Aussi, de manière à contribuer à un changement de conscience planétaire, j'ai plongé dans l'examen de la psyché, dans l'ésotérique/le magique. Ayant semble-t-il une incroyable capacité naturelle à rapidement assimiler et aller au coeur des choses, je suis passée par divers systèmes et initiations. L'intérêt pour la philosophie et la psychologie a toujours suivi en tandem avec les pratiques ésotériques, magiques, shamaniques et de sorcellerie. Que j'utilise l'appellation "Sorcière du Chaos Shamanique multi-coloré avec des tendances jungiennes et thélémites" sert vraiment à indiquer que je n'adhère pas à une "voie" ou à un "système". Je prends les ingrédients que je souhaite et je les mélange tous dans un chaudron de ma propre création - en d'autres termes, je fais ce qui fonctionne selon mes propres études, essais et savoir expérimental, pas ce qui a été dicté par d'autres.
Le milieu universitaire a été tout à la fois étouffant et libérateur pour moi. Mais, à travers lui, j'ai pu découvrir des concepts et le travail d'artistes que je n'aurais peut-être sinon jamais rencontré. Antonin Artaud, Samuel Becket et Hijikata Tatsumi furent parmi ceux dont le travail eut une profonde influence sur moi et certaines de mes créations sont directement influencées par eux. Le travail de Hijikata Tatsumi m'amena à un thème que je n'avais pas encore personnellement exploré - celui de la danse.

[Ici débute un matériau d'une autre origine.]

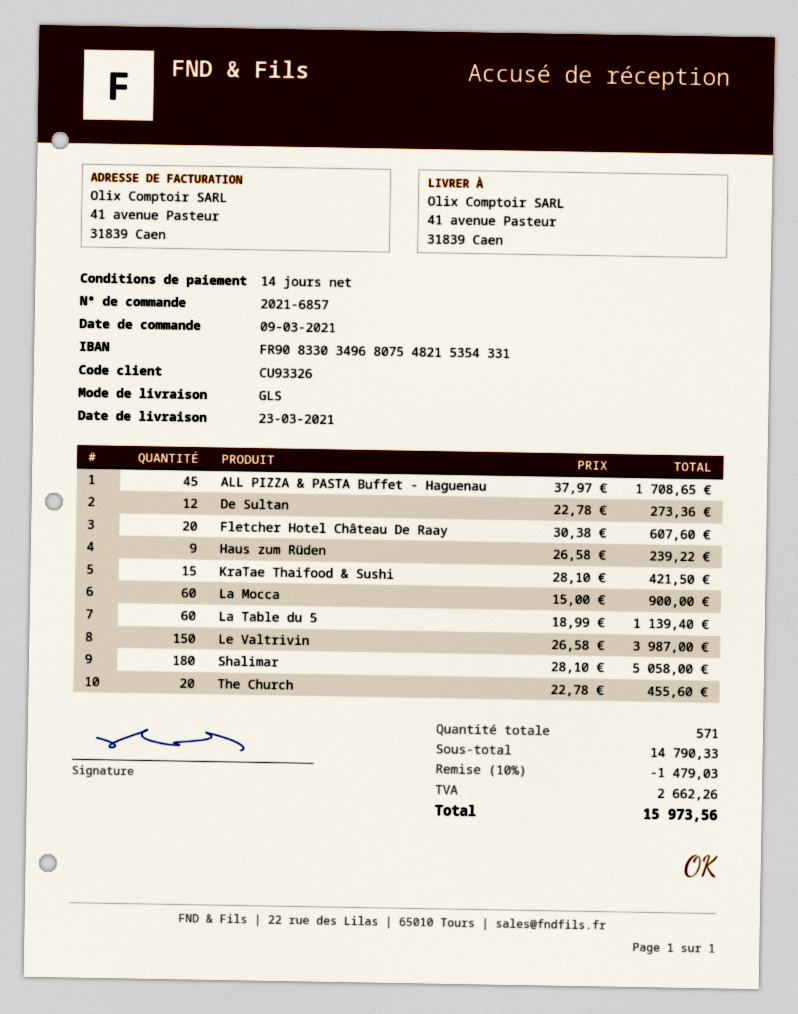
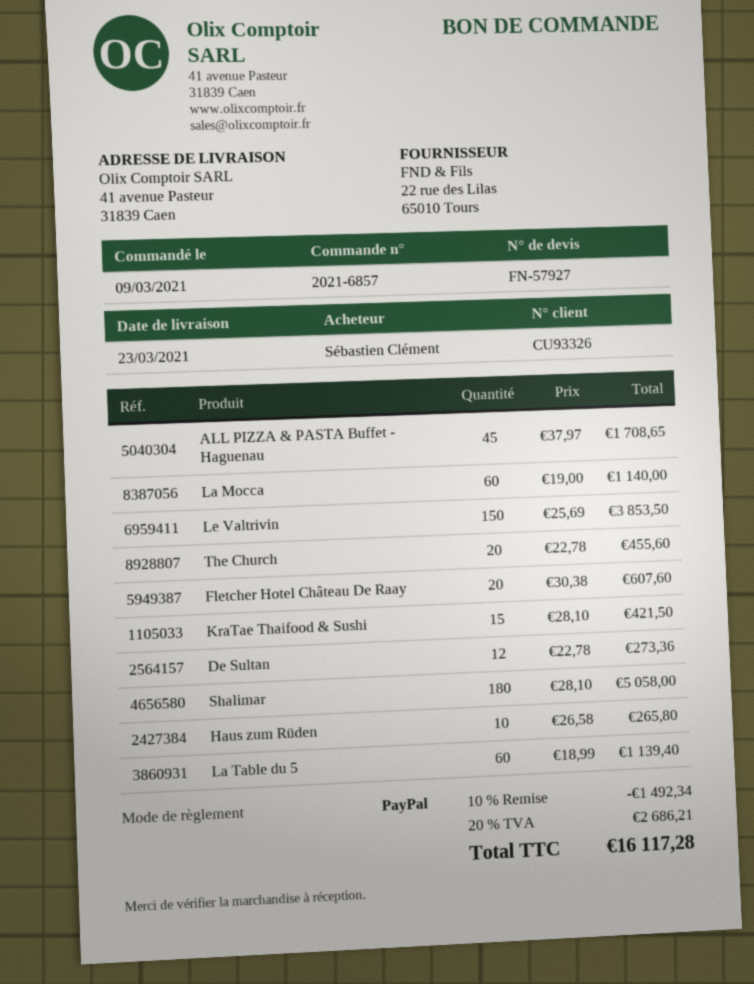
Haus zum Rüden: 9 x 26.58 = 239.22 -> 10 x 26.58 = 265.80
La Mocca: 60 x 15.00 = 900.00 -> 60 x 19.00 = 1140.00
Le Valtrivin: 150 x 26.58 = 3987.00 -> 150 x 25.69 = 3853.50
discount: 10% = 1479.03 -> 10% = 1492.34
tax: 2662.26 -> 2686.21
total: 15973.56 -> 16117.28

Ce fut une révélation pour moi et je continuerai toujours à danser, bien que pas toujours en public. Ma gratitude, par conséquent, va au Dr Tony Gardner qui m'a fait découvrir le butô alors que j'étais encore étudiante en théâtre. Ma gratitude éternelle va tout particulièrement à M. Mike Deegan, mon professeur d'anglais au début de mon adolescence, la première personne à me considérer entièrement comme un être humain, et sans les encouragements duquel ma vie aurait pu prendre une direction très différente et en être bien moins riche. A partir de cette rencontre, le poème "Je ne suis pas encore né" de Louis MacNeice sera toujours en moi.

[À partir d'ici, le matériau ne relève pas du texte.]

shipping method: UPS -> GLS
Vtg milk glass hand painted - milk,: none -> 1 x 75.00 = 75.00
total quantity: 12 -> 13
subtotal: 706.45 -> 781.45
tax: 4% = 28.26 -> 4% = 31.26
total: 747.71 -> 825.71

Je suis, pour citer une phrase de Sartre dans son livre sur Genet, un "étranger ontologique", et j'ai passé ma vie en limite de la société. Créer, détruire, fouiller dans des royaumes que d'autres auraient peur de fouler, m'est aussi nécessaire que de respirer. Le dessin et la magie sont inséparables et un style de vie. Le puits/source de créativité ne s'assèche jamais en moi, je ne peux tout simplement pas m'en tenir à moi. J'espère seulement que je peux faire manifester, donner forme à plus d'une fraction de mes inspirations avant que mon temps sur Terre soit écoulé. La pensée qu'un jour, aujourd'hui, demain ou longtemps après que je sois partie, un autre puisse se saisir de quelque chose que j'ai créé, en être stimulé, enrichi et en tirer de la force, peut-être même ne pas se sentir si seul, m'enchante - ainsi soit-il !
Traduit (juillet 2010) d'après le site de l'auteur, avec son aimable autorisation.
Cette bio a été rédigée le 25 février 2010. Dernière mise à jour le 11 juillet 2010.